MATERIALS AND METHODS
Synthesis of biotin-conjugated alkylating polyamide conjugates
Reagents and solvents were purchased from standard providers and used without further refinement. The EZ-Link NHS-PEG12-Biotin was obtained from Thermo Scientific, USA (No. 21312). Analytical High Performance Liquid Chromatography (HPLC) was performed using a COSMOSIL 5C18-MS-II reversed phase column (4.6 × 150 mm, Nacalai Tesque) in 0.1% Trifluoroacetic acid (TFA) in water with CH3CN as eluent at 1.0 ml/min, and a linear gradient elution of 0−100% CH3CN over 20 or 40 min with detection at 254 nm. The HPLC purification was performed with a COSMOSIL 5C18-MS-II reversed phase column (10 × 150 mm, Nacalai Tesque) in 0.1% TFA in water with CH3CN as the eluent. The final products were analyzed by ESI-TOF-MS (Bruker). The complete PIP synthesis procedure is provided in Supplementary Data.

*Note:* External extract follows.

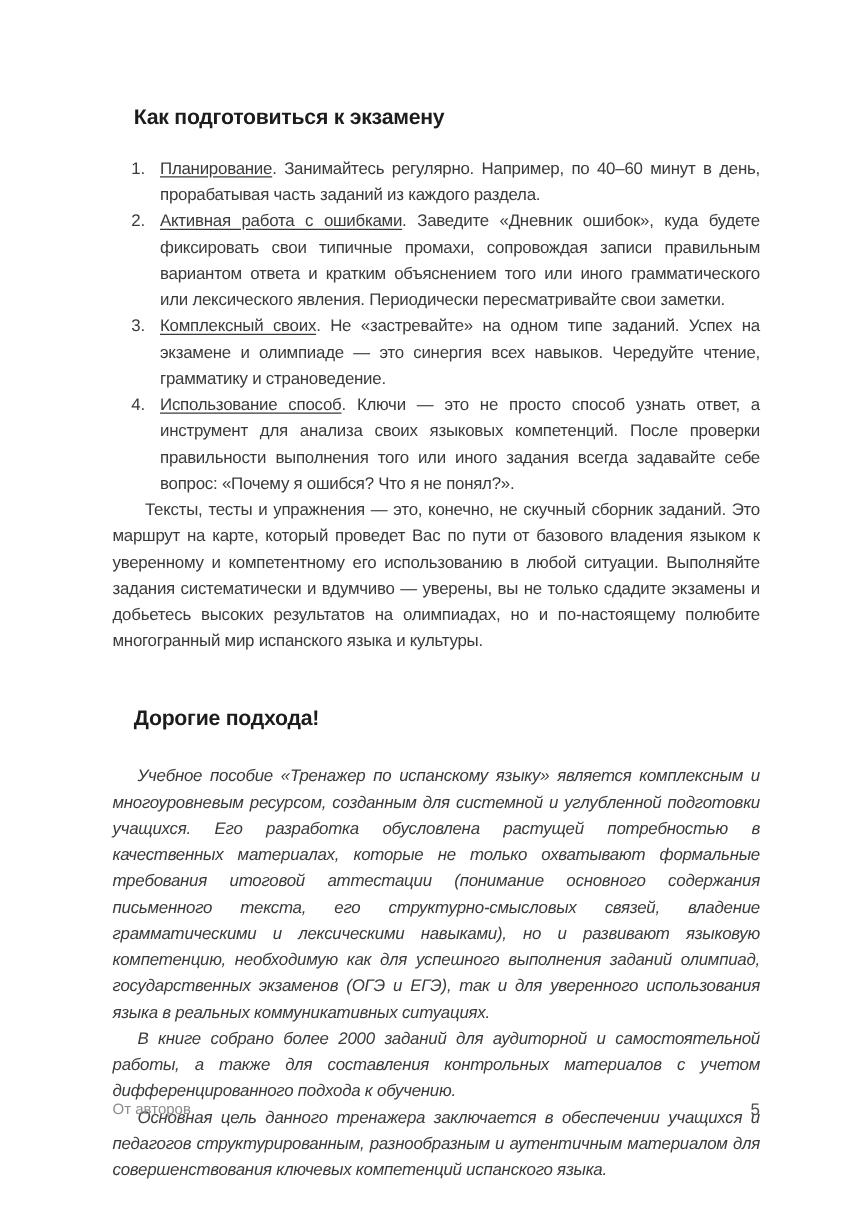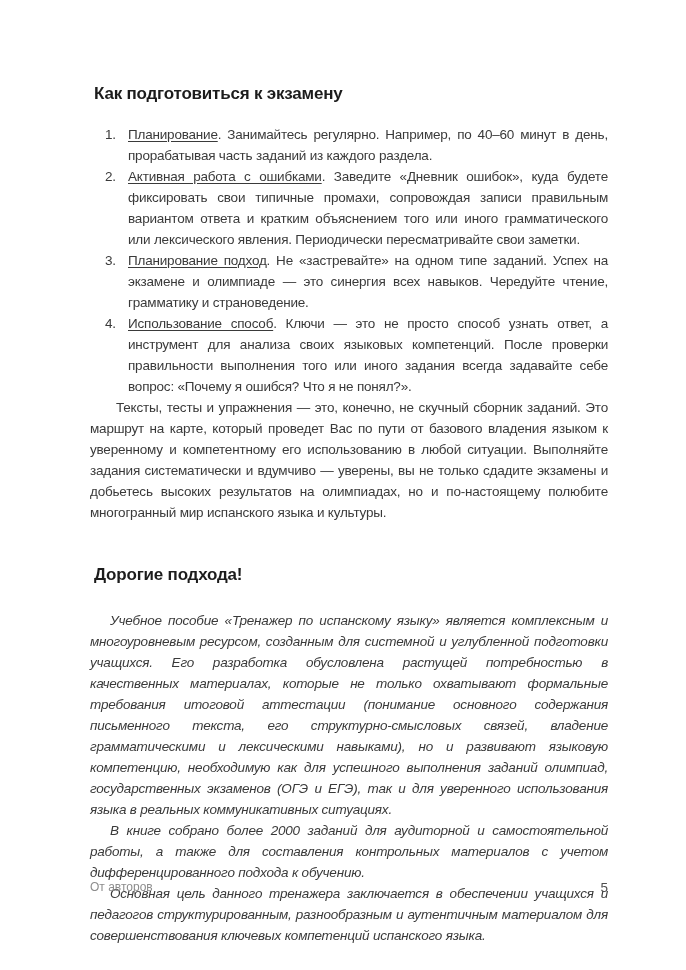"Как подготовиться к экзамену" .section-heading { margin: 4px -> 17px }
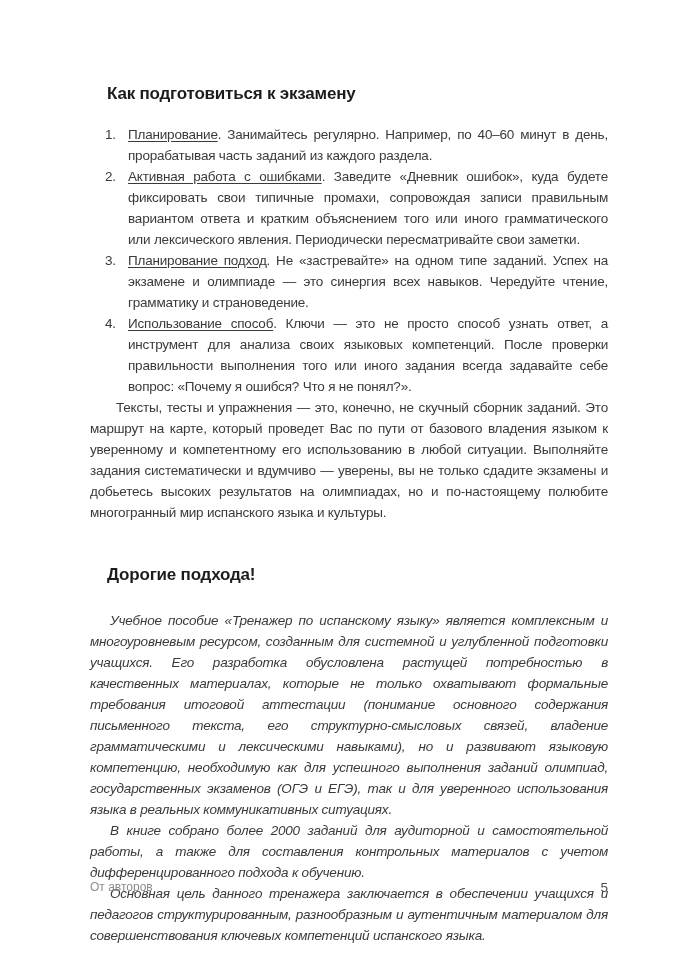"Планирование подход" span.list-lead { text: Планирование подход -> Комплексный своих }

Bind-n-Seq experiment and high-throughput sequencing
Bind-n-Seq experiments and high-throughput sequencing were performed based on our previous report (25). Broadly,Synthesis of biotinylated alkylating PIPs and PIP-Conjugate 5 (a PIP conjugate where the alkylating CBI moiety was substituted with 3-dimethylaminopropylamine (Dp), synthesis details are given in Supplementary Data) (26), and a separate set of oligonucleotides with a 10- and 21-mer randomized region and Ion torrent adapters. (Oligomer designs and details are given in Supplementary Data) Oligonucleotides were duplexed by primer extension. Biotin conjugated alkylating PIPs and PIP-Conjugate 5 were allowed to bind and alkylate with their specific binding region of duplex randomized oligonucleotides separately at room temperature. Control experiments were performed without PIP-indole-seco-CBI conjugates/PIP-Conjugate 5, the data obtained were used for the normalization to acquire enrichment data. Biotin–streptavidin affinity-based purification was used to enrich the alkylating PIP attached DNA (washing steps were doubled for the PIP-indole-seco-CBI conjugates compared with the previously reported Bind-n-Seq to remove PIP simple binding).Enriched DNA was subjected to polymerase chain reaction (PCR) to recover the alkylated DNA strand using sequencing library adapter-specific primers. The purified sequencing libraries were quantified using a BioAnalyzer with an Agilent DNA High Sensitivity BioAnalyzer kit, Agilent technologies, USA. Sufficient sequencing libraries with various barcodes were pooled for template preparation (Ion Personal Genome Machine (PGM) template OT2 200 kit) in an Ion OneTouch 2 system. The emulsion PCR amplified libraries were further enriched with Ion OneTouch ES. The enriched libraries were sequenced following the manufacturer's instructions with Ion PGM sequencer (Ion PGM sequencing 200 kit v2 and 318 chip V2 (Life Technologies, USA).The sequenced reads were analyzed for a primary motif calling based on our previous reports (25–29).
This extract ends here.